— Exercise brief —
Beginning at the top of the entries below, retype each line exactly until the line containing "subtotal: 561.81 -> 621.41" has been written out; include no pictures and no later lines.

— Input data —

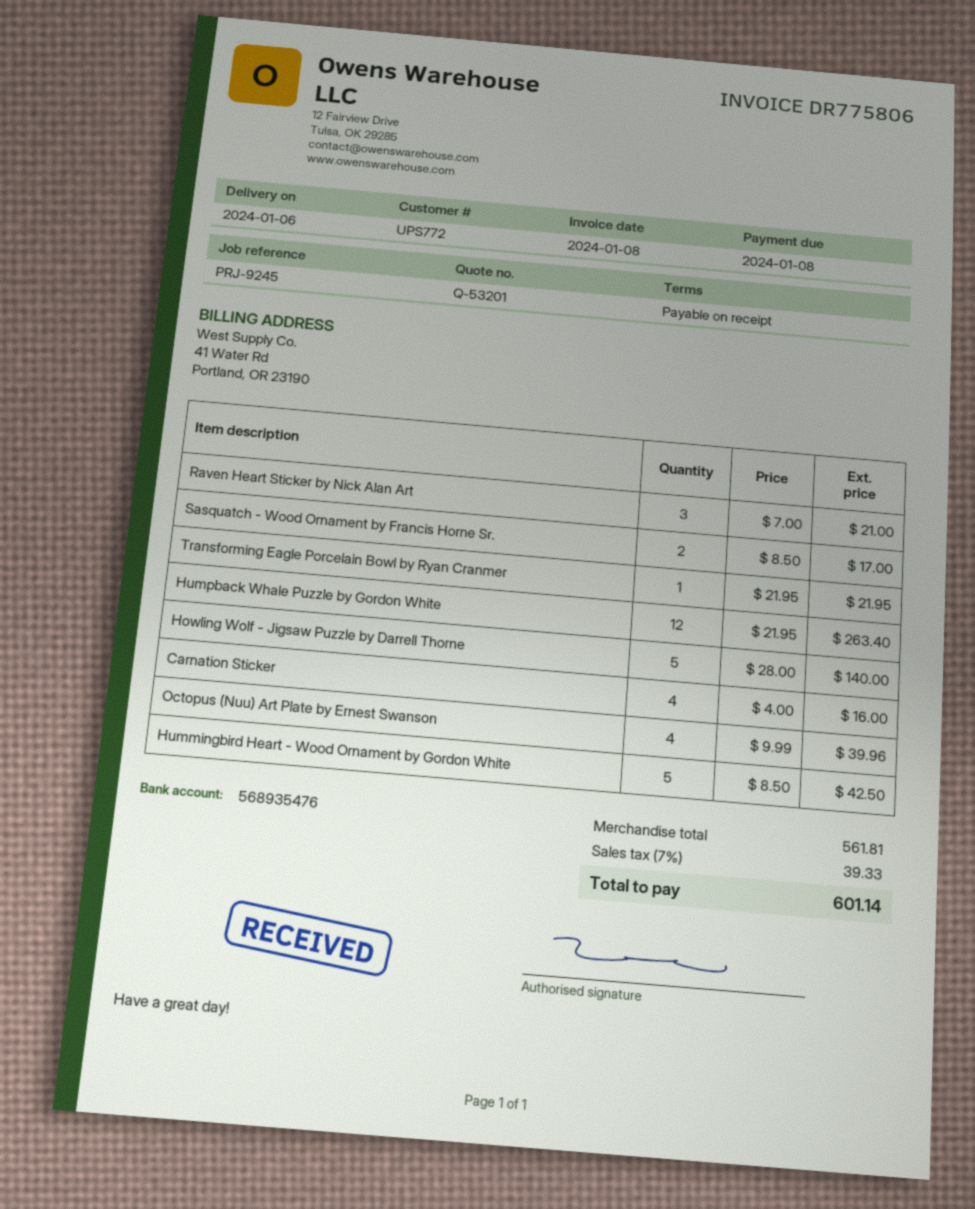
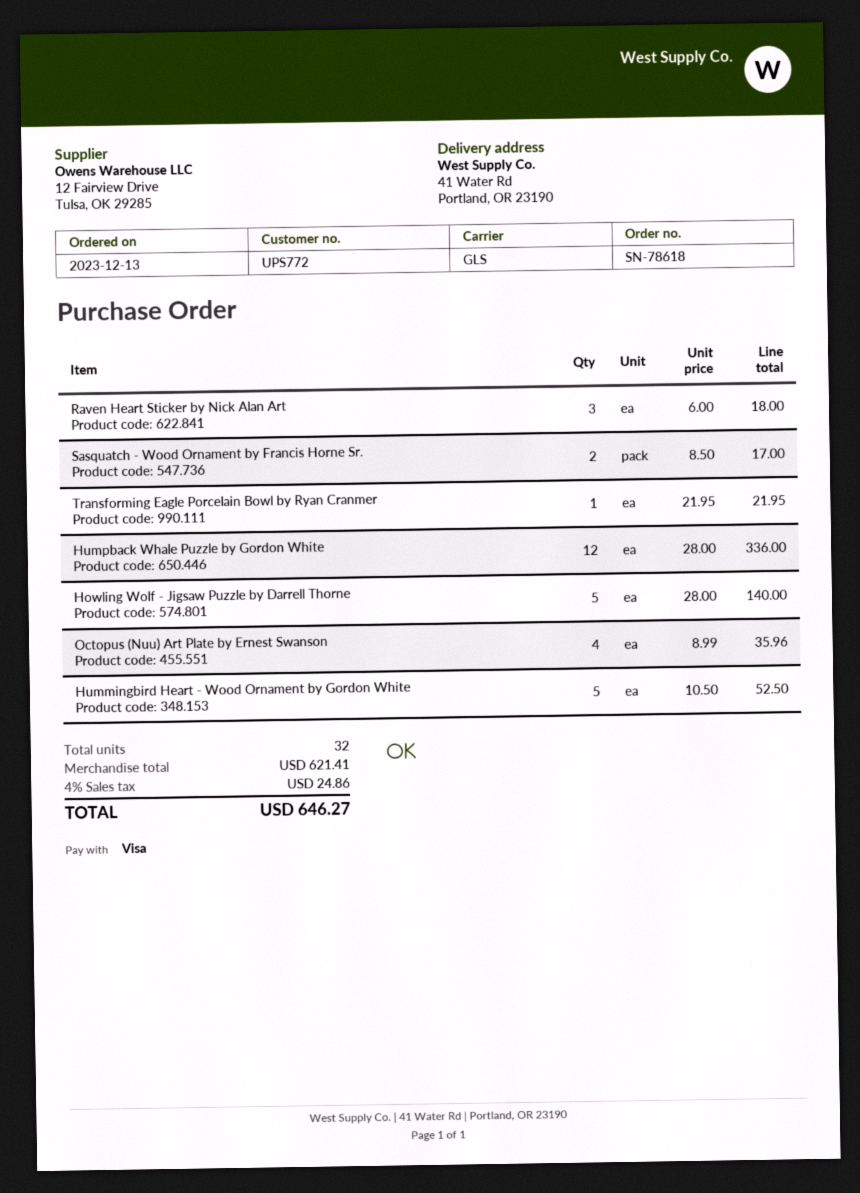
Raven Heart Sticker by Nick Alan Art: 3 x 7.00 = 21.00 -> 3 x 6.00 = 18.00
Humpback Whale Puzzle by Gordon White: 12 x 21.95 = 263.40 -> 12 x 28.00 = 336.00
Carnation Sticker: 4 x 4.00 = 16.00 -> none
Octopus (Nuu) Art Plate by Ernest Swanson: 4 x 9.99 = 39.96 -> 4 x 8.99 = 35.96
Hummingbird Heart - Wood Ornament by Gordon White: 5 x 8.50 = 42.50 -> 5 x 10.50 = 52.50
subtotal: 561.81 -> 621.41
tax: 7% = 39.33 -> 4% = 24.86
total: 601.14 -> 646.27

— Problem solution —
Raven Heart Sticker by Nick Alan Art: 3 x 7.00 = 21.00 -> 3 x 6.00 = 18.00
Humpback Whale Puzzle by Gordon White: 12 x 21.95 = 263.40 -> 12 x 28.00 = 336.00
Carnation Sticker: 4 x 4.00 = 16.00 -> none
Octopus (Nuu) Art Plate by Ernest Swanson: 4 x 9.99 = 39.96 -> 4 x 8.99 = 35.96
Hummingbird Heart - Wood Ornament by Gordon White: 5 x 8.50 = 42.50 -> 5 x 10.50 = 52.50
subtotal: 561.81 -> 621.41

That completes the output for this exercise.